The film of the book has now been made, and brother and sister have a petit succes, at last, to match their sister's big one. The film is enraging Jacqueline du Pre's musical friends and colleagues; her former husband, Daniel Barenboim, has been threatening. But of course. It is not a film for them. It is a film for those whose deserts have not, or so they feel, been just.

The film offers little Jackie and Hilary in its opening scene. Trim, prim girls in fair isle knits and woolly hats, they dance on a beach, embarking on life's adventure with joint abandon. They are both musicians. But the story sours. At the Coulsdon and Purley annual competition they both win prizes, not just clever Hilary; soon Jackie starts winning them all. Metal cups with bug-eared handles will encumber their emotional lives for ever.

Hilary and Jackie - note that Jackie's name is not first - is Anand Tucker's motion picture debut.

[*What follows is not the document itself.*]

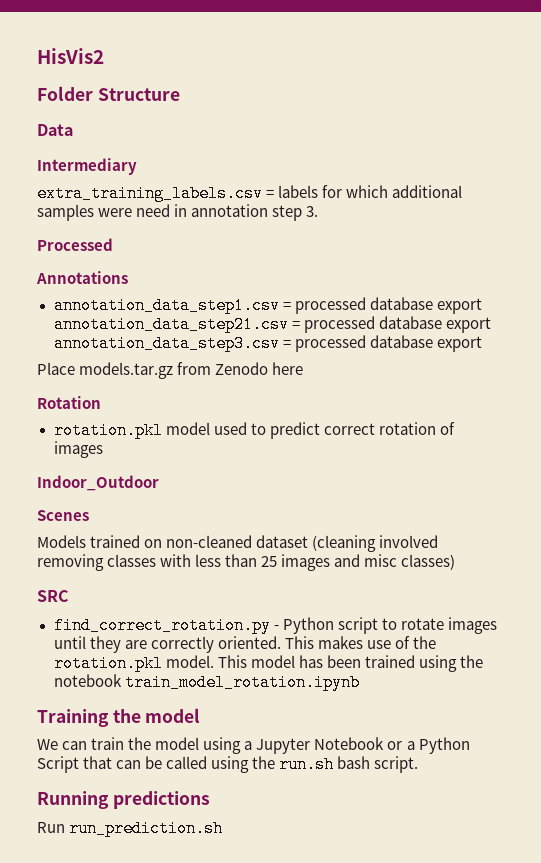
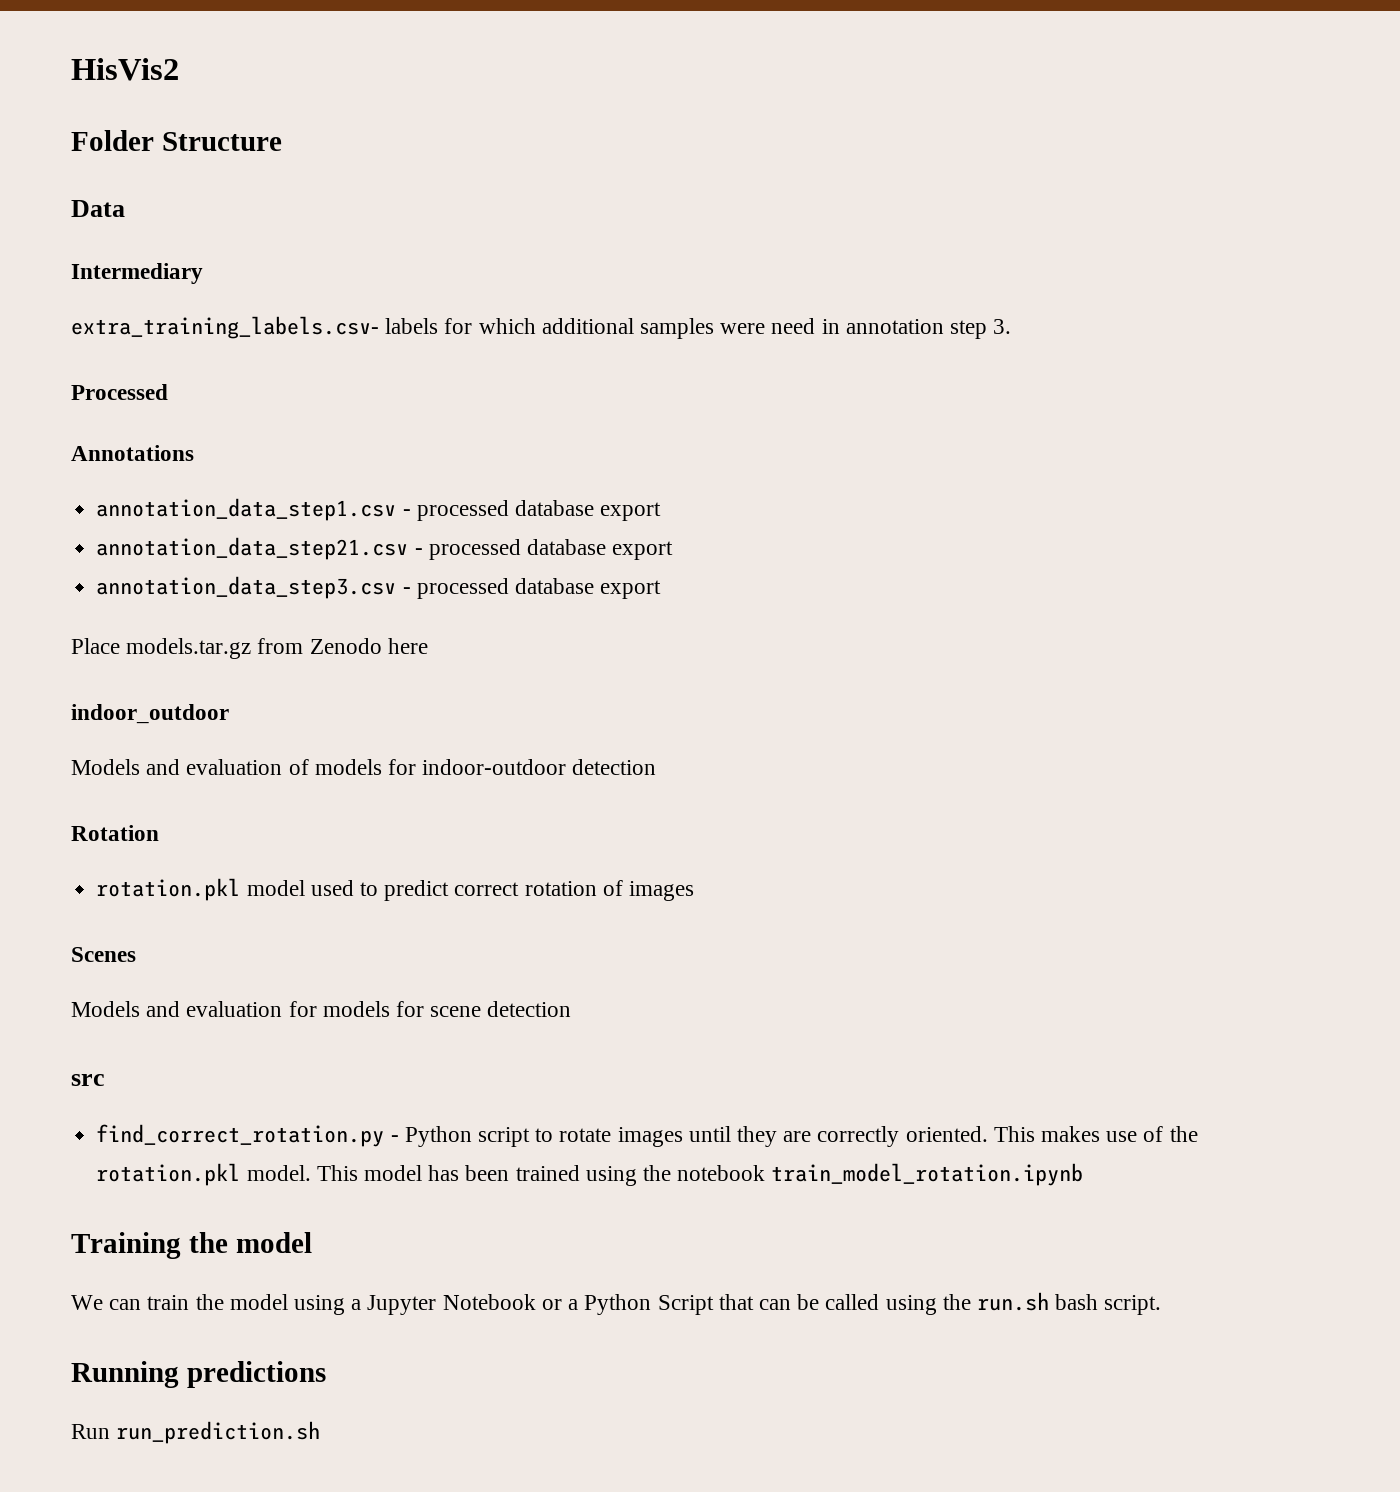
[37,185,275,202] extra_training_labels.csv = -> [71,316,379,339] extra_training_labels.csv-
[282,297,482,314] [53,316,491,333] [53,335,291,352] = processed database export annotation_data_step21.csv = processed database export annotation_data_step3.csv = -> [402,500,662,521] [96,537,674,560] [96,576,411,599] - processed database export // annotation_data_step21.csv - processed database export // annotation_data_step3.csv -
(304, 368) none -> [71,704,229,724] [71,759,657,775] // indoor_outdoor // Models and evaluation of models for indoor-outdoor detection
[37,475,159,491] // Indoor_Outdoor -> (694, 891) none
[90,535,439,552] [37,554,456,571] [37,590,69,602] trained on non-cleaned dataset (cleaning involved removing classes with less than 25 images and misc classes) // SRC -> [146,1001,572,1017] [71,1074,105,1086] and evaluation for models for scene detection // src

The camera twirls round the cellist as she plays ever dizzier cellistic feats, and we feel a little sick; Jackie leaves her cello - the priceless Davidov Strad! - in the sun and the snow; the early zoom on Jackie's ear - an organ of superfine musical sensitivity, you understand - leaves one hoping that Desmond Morris or Jonathan Miller will pop up and take us on an internal guided tour. But they are minor disappointments in a pleasingly constructed period drama.

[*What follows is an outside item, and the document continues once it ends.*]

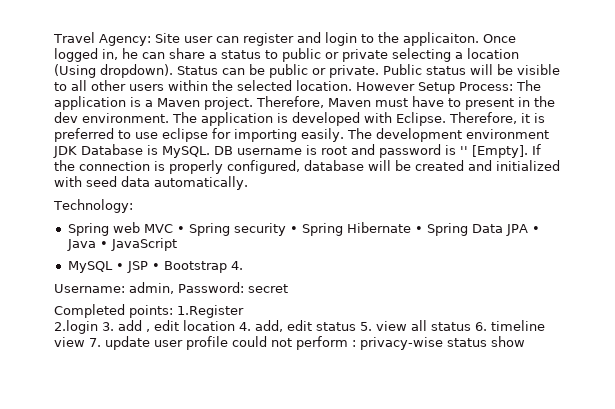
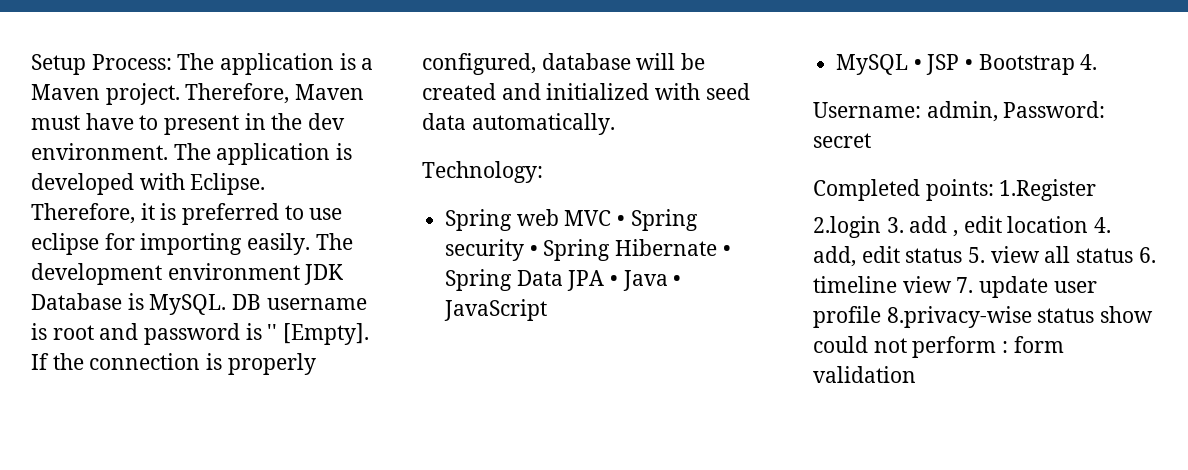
[53,32,516,46] [54,48,519,62] [54,64,560,78] [54,80,415,91] Travel Agency: Site user can register and login to the applicaiton. Once logged in, he can share a status to public or private selecting a location (Using dropdown). Status can be public or private. Public status will be visible to all other users within the selected location. However -> (31, 64) none
(228, 343) none -> [886,306,1154,328] 8.privacy-wise status show
[360,336,525,350] privacy-wise status show -> [1013,336,1064,353] [813,366,916,383] form validation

Is it, musical types may ask, authentic? The exaggerated swing and swagger of Emily Watson's playing seems true to the du Pre we know from film. But is her Jackie meant to be mentally unstable, or just eccentric? Rachel Griffiths' Hilary is an acute study in embittered love. And in the small authenticities Hilary and Jackie is a joy: Jones the Milk delivering pints on sturdy London doorsteps; Mummy offering tea from tartan flasks (the action predating the time when thermoses got cold); a Morris Traveller proving just the size for some yeomanly rumpy-pumpy. And the scene in which Daniel Barenboim (James Frain) breaks into jazz during a recording of Beethoven Trios is memorably, convincingly deflating.

Is it truthful? That is a harder question. The closing credits provide a mundane answer: "composite characters, adjusted chronology . . . constructed dialogue and other fictionalised elements" have been used for dramatic purposes, they explain. But the more important question is left hanging in the air. By telling its story twice - from Hilary's point of view, then from Jackie's - the film feigns fairness. Given this modern recognition of truth's relativity, one wonders, why stop there? What about the milkman? What was his take on events? And what, say, of Daniel Barenboim's mum?

It is too late for fairness when the film's premise - the sister's book - is partisan already. "You should meet Hilary's husband," says Jackie to Dame Margot Fonteyn (who else?) in one scene. "He was the best fuck I ever had." We leave the cinema with a queasy feeling that this - recrimination, separation - is what the film is about. Jackie does it with sister's husband; sister does it with husband to patch things up. A Bactrian camel of a film, the story of two humps.